** GIVEN RECORDS follows **
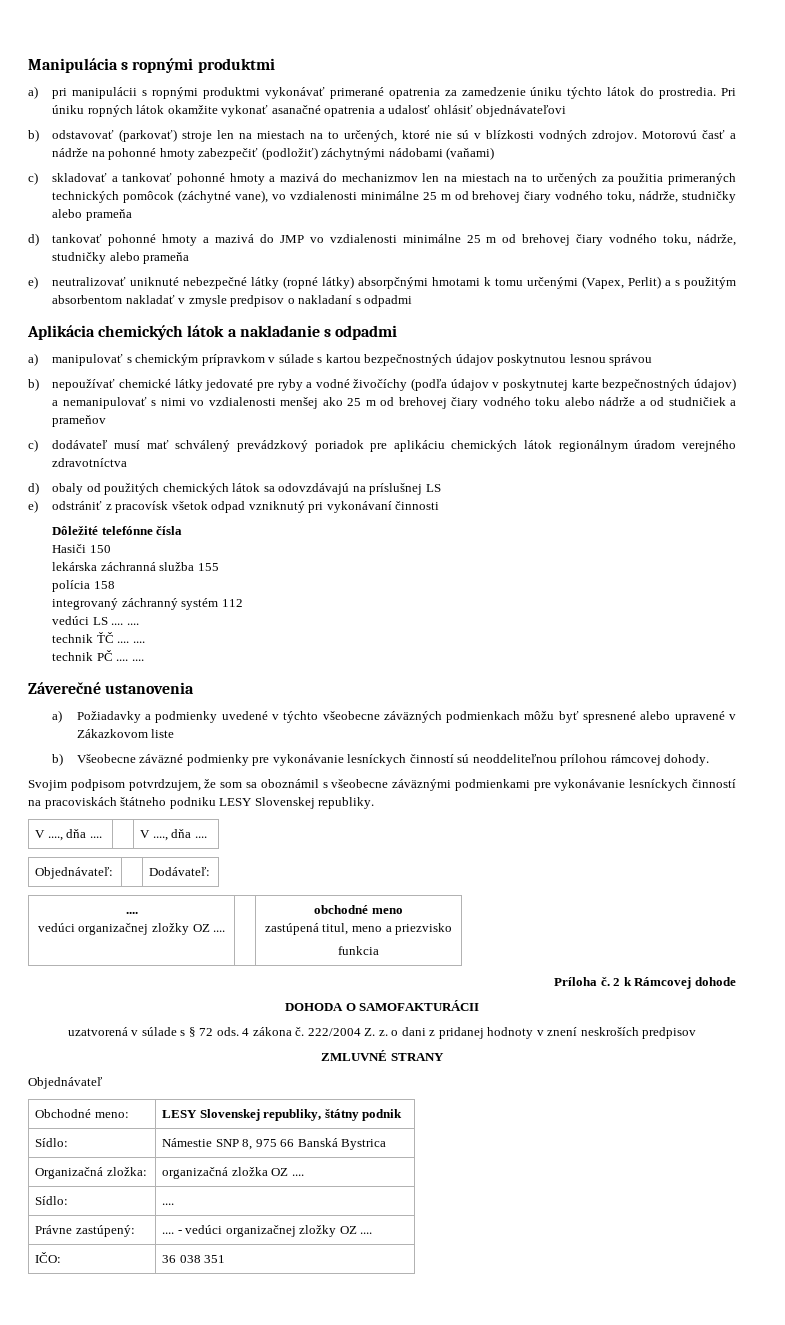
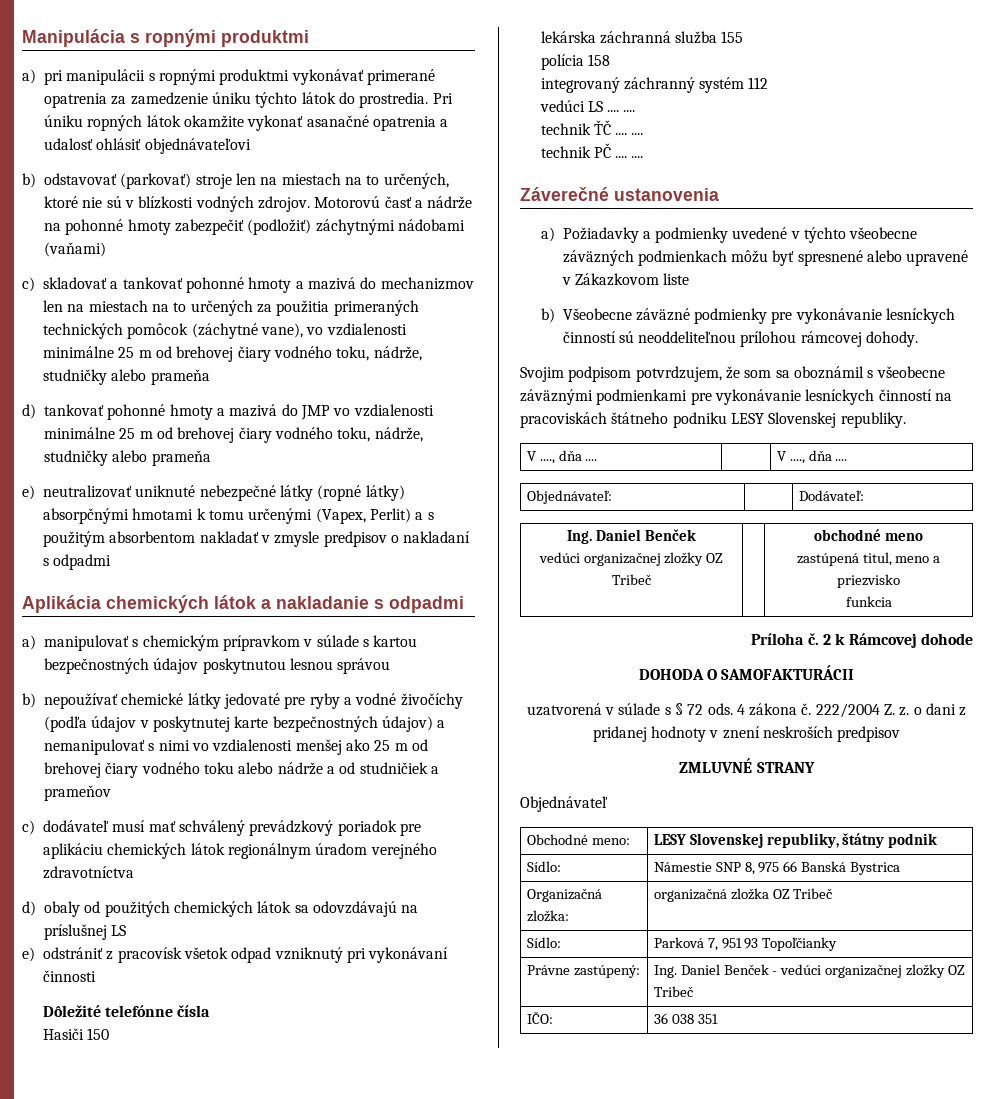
  Objednávateľ: | | Dodávateľ:
- ....
- vedúci organizačnej zložky OZ .... | | obchodné meno
+ Ing. Daniel Benček
+ vedúci organizačnej zložky OZ Tribeč | | obchodné meno
- Organizačná zložka: | organizačná zložka OZ ....
- Sídlo: | ....
+ Organizačná zložka: | organizačná zložka OZ Tribeč
+ Sídlo: | Parková 7, 951 93 Topoľčianky
- Právne zastúpený: | .... - vedúci organizačnej zložky OZ ....
+ Právne zastúpený: | Ing. Daniel Benček - vedúci organizačnej zložky OZ Tribeč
** End of GIVEN RECORDS **
TASK STATEMENT ->
Only the lines containing the string "zložka" are needed; pull them out of the records.

TASK RESULT ->
- Organizačná zložka: | organizačná zložka OZ ....
+ Organizačná zložka: | organizačná zložka OZ Tribeč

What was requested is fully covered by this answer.